- [Supplied data]:
++++++
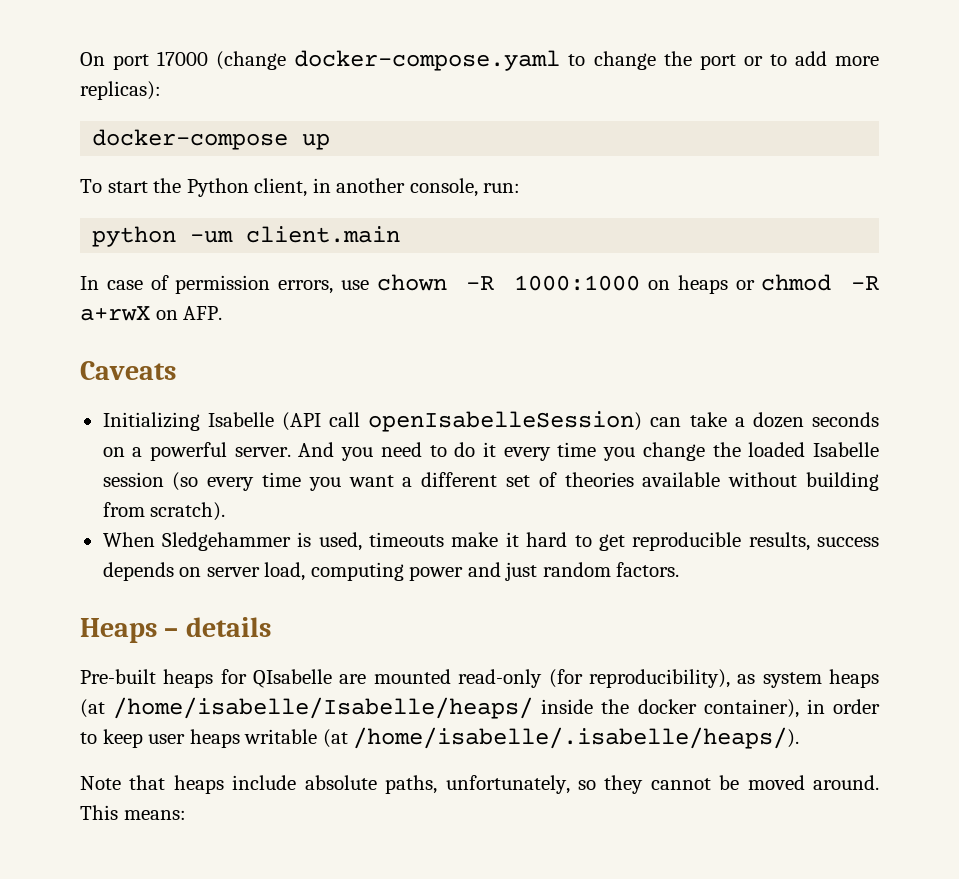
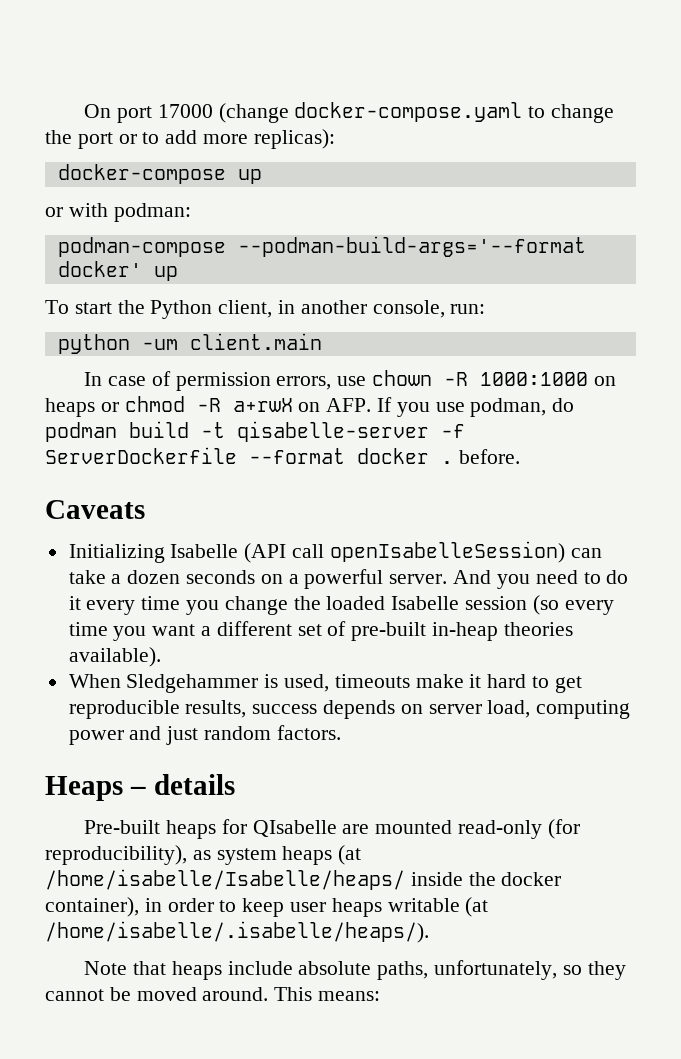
+ or with podman:
+ podman-compose --podman-build-args='--format docker' up
- In case of permission errors, use chown -R 1000:1000 on heaps or chmod -R a+rwX on AFP.
+ In case of permission errors, use chown -R 1000:1000 on heaps or chmod -R a+rwX on AFP. If you use podman, do podman build -t qisabelle-server -f ServerDockerfile --format docker . before.
- And you need to do it every time you change the loaded Isabelle session (so every time you want a different set of theories available without building from scratch).
+ And you need to do it every time you change the loaded Isabelle session (so every time you want a different set of pre-built in-heap theories available).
++++++
- [How to complete this task]: Apart from the images, please copy every line of the data exactly as written.

- [Task solution]:
+ or with podman:
+ podman-compose --podman-build-args='--format docker' up
- In case of permission errors, use chown -R 1000:1000 on heaps or chmod -R a+rwX on AFP.
+ In case of permission errors, use chown -R 1000:1000 on heaps or chmod -R a+rwX on AFP. If you use podman, do podman build -t qisabelle-server -f ServerDockerfile --format docker . before.
- And you need to do it every time you change the loaded Isabelle session (so every time you want a different set of theories available without building from scratch).
+ And you need to do it every time you change the loaded Isabelle session (so every time you want a different set of pre-built in-heap theories available).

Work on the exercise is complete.